Monday, July 17, 2006

Jimi Hendrix




I'm wearing a Jimi Hendrix/Moby Grape/Captain Spped t-shirt today (Target: $9.99). Susan Sandage, my accupuncturist, relayed her images and experience of Master Jimi in Cleveland, shortly before his death. She said he truly brought himself to performance. I said that I believed he was a channel of Divine energy and that he (and Elvis) were beings wih the power to shift, like platelets, existing paradigms surrounding and "protecting" then-current musical theory. God, a lot of people really HATED it. Although I was pre-teen at the time, his influence on me is quite profound. Hendrix was a hero, an icon, for a generation who was sick and tired of the black box their parents lived in. To a generation that detested war to the extent that a draft was put in place, Jimi shook things up with his otherwordly ability to make an electric guitar sing in a voice whose virbational waves are still pushing out into an expanding universe.
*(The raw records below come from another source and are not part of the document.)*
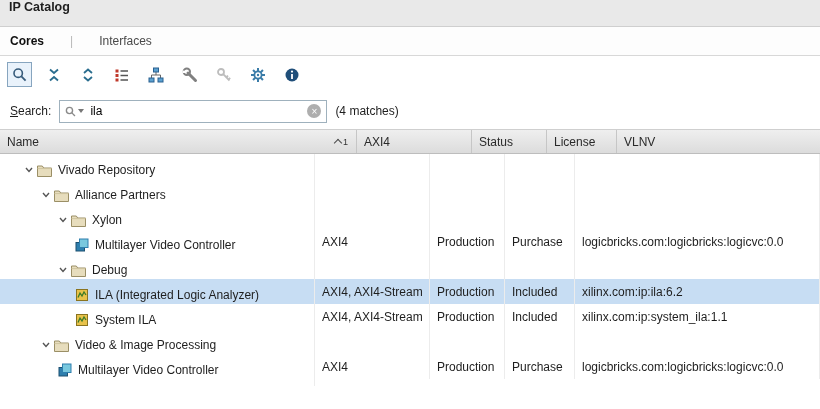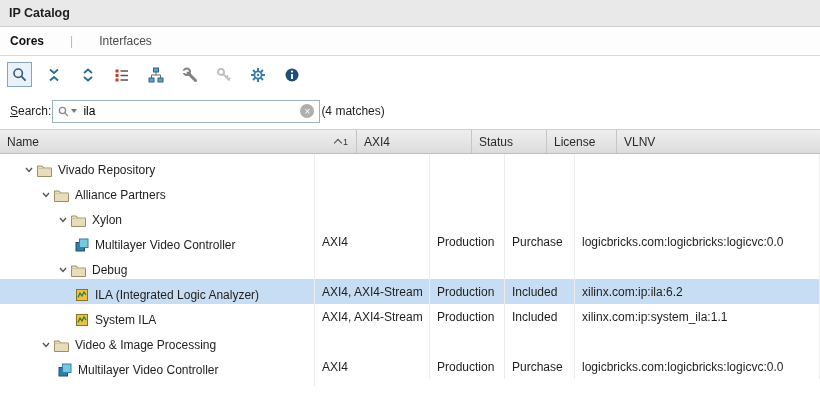"IP Catalog" .titlebar { align-items: center -> none }
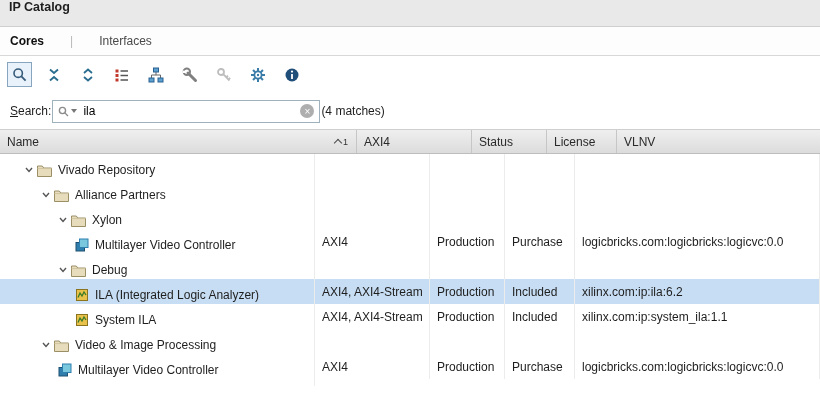"Search:" .searchrow { gap: 1px -> 8px }
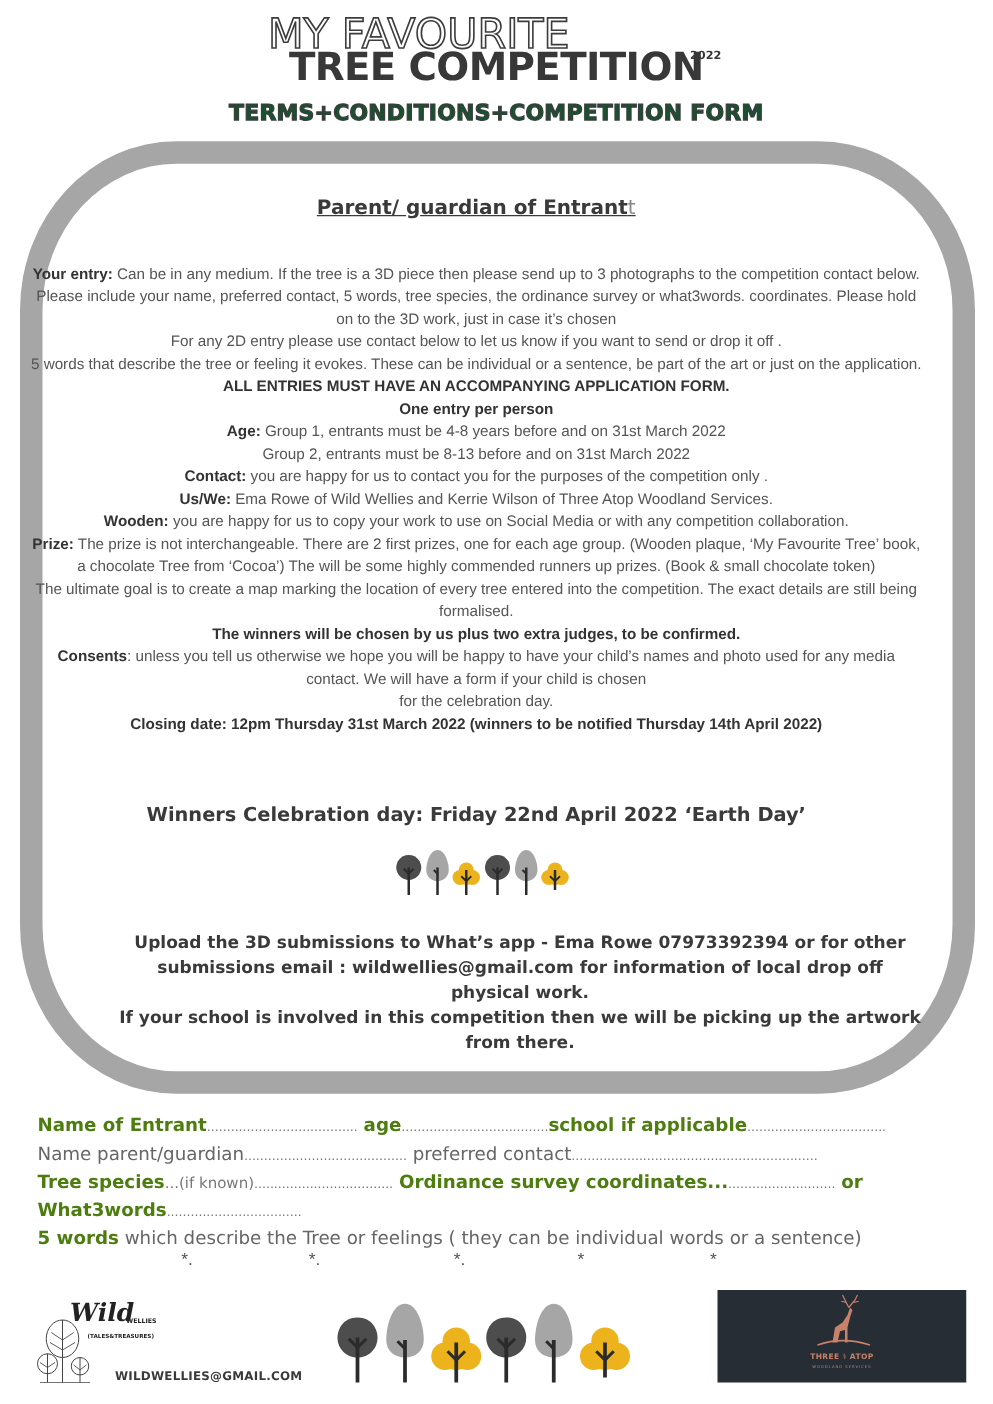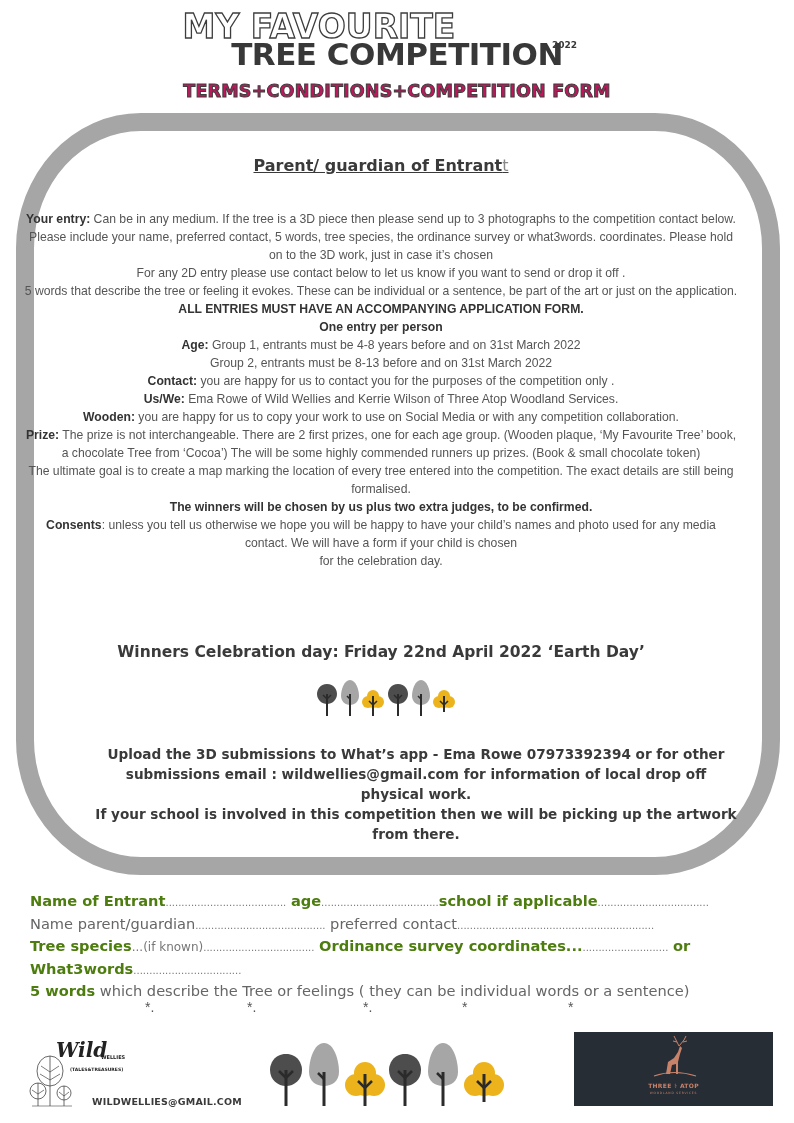"MY FAVOURITE" .hdr-line1 { font-weight: bold -> normal; padding-left: none -> 16px }
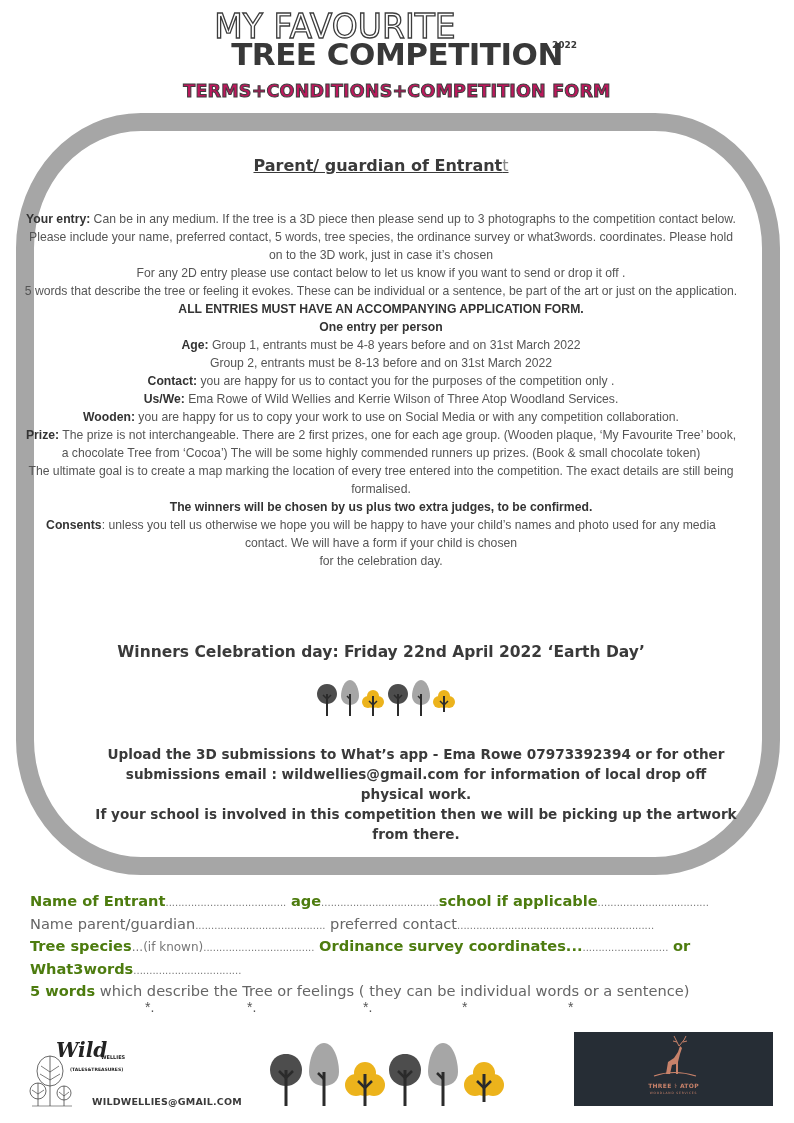"TERMS+CONDITIONS+COMPETITION FORM" .hdr-line3 { color: #be185d -> #14532d }
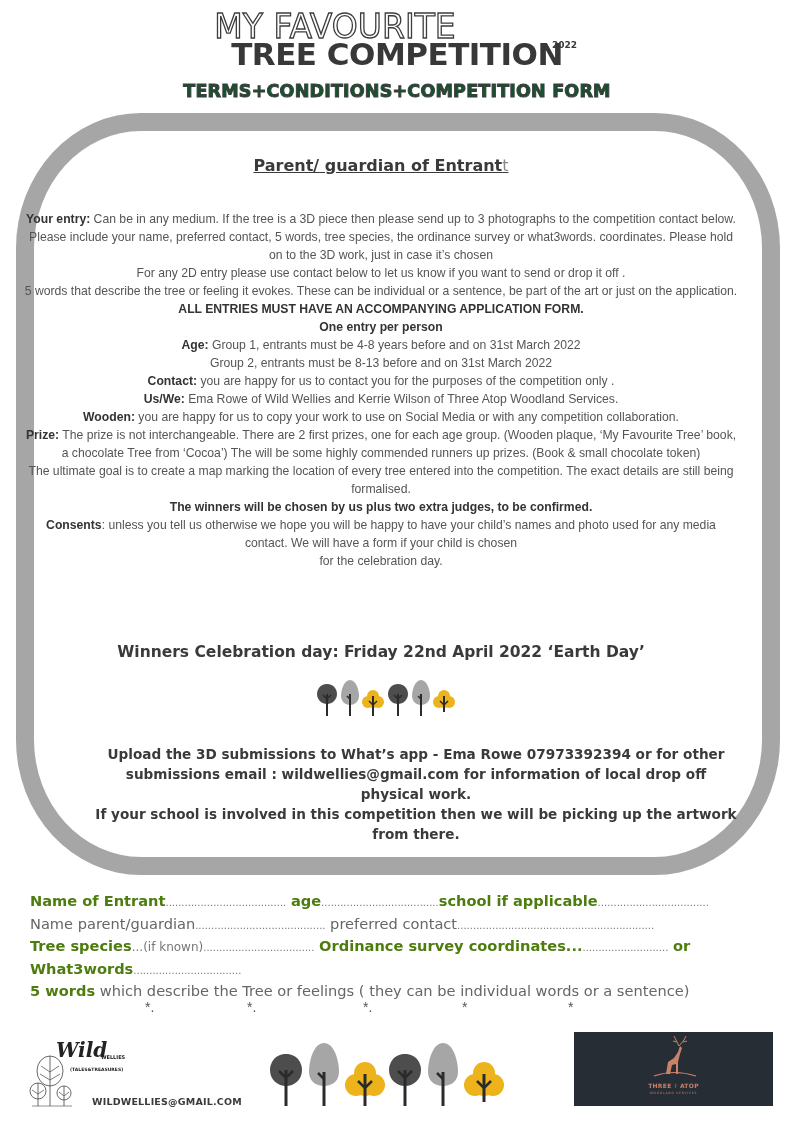"Closing date: 12pm Thursday 31st" p.strong { html: none -> <p>Closing date: 12pm Thursday 31st March 2022 (winners to be notified Thursday 14th April 2022)</p> }
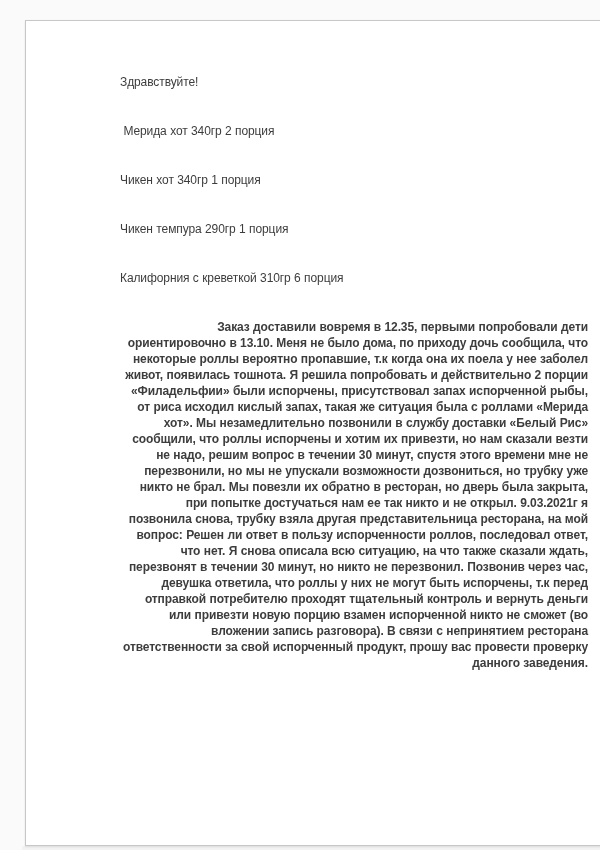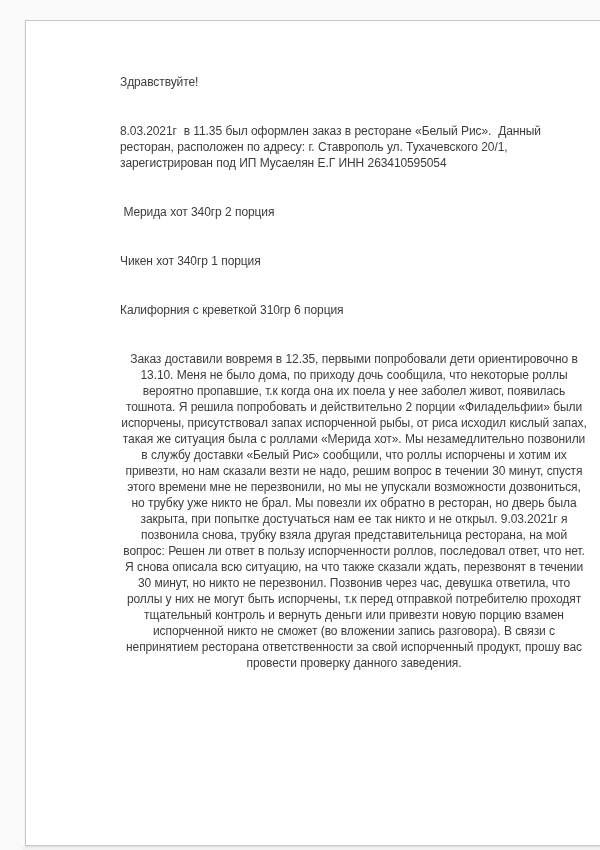"8.03.2021г в 11.35 был оформлен" p.para { html: <p>8.03.2021г в 11.35 был оформлен заказ в ресторане «Белый Рис». Данный ресторан, расположен по адресу: г. Ставрополь ул. Тухачевского 20/1, зарегистрирован под ИП Мусаелян Е.Г ИНН 263410595054</p> -> none }
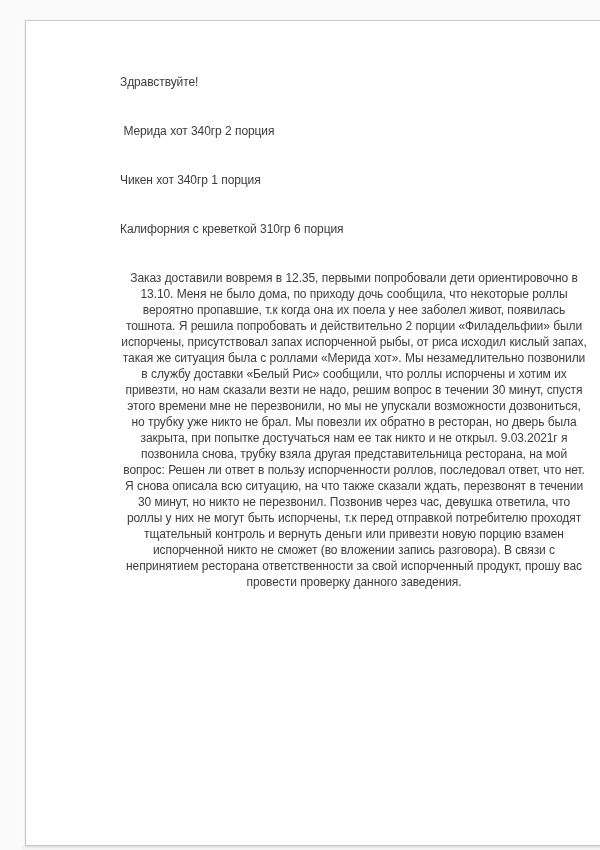"Чикен темпура 290гр 1 порция" p.order-item { html: none -> <p>Чикен темпура 290гр 1 порция</p> }
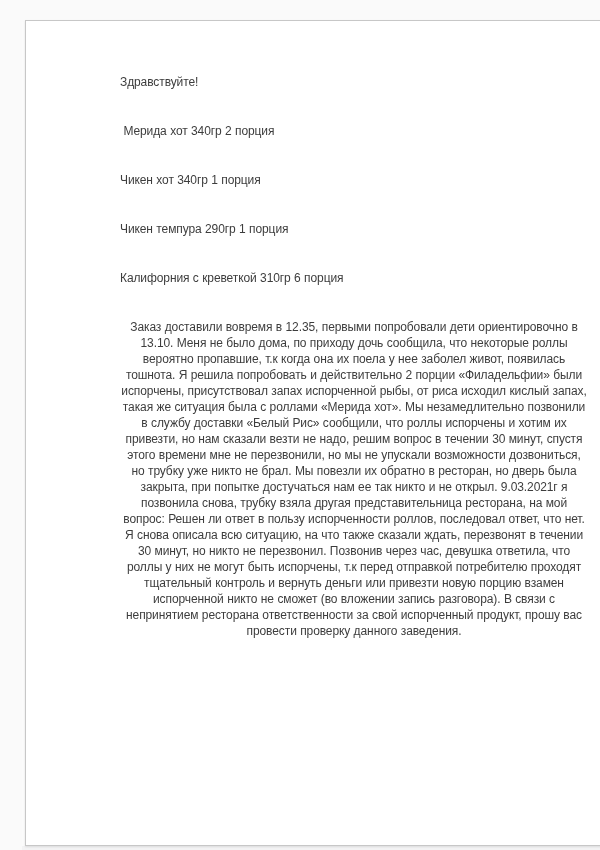"Заказ доставили вовремя в 12.35," .body-text { font-weight: none -> bold; text-align: center -> right }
Jimi Hendrix was a man, and an icon for social change. He was a prophet with a powerful and specific message to western culture: get outside the four walls your've surrounded yourself with and experience yourself and your mind. The message was to take some risks, on all levels and break forth with a new energy never seen or "experienced before". The 1960's were a time a tremendous tumult and change. Young people said No Way to established morals and morays.

Eric Clapton was defined as God. Time magazine mused, "Is God Dead?" on one of it's covers. We watched the Vietnam War with a candor that no one under 40 can even begin to imagine. The truth and lessons held in those images projected into our homes every night taught us one very true thing: there is nothing more deadly to human spirit than the violence and chaos of war. War is ugly, brutal and deeply disturbing for all involved. It's time to move on and because it is men who have led us into war everytime, and women who have enabled the behavior, it is in fact women who are going to be the solution. I don't know how quite yet, but I've got some ideas and I'll keep you posted, ok?


The teachers of the 60's were artists and a couple of guys from Harvard, Ram Dass and Timothy Leary. Who are the prophets today? What is the message? Who are your teachers?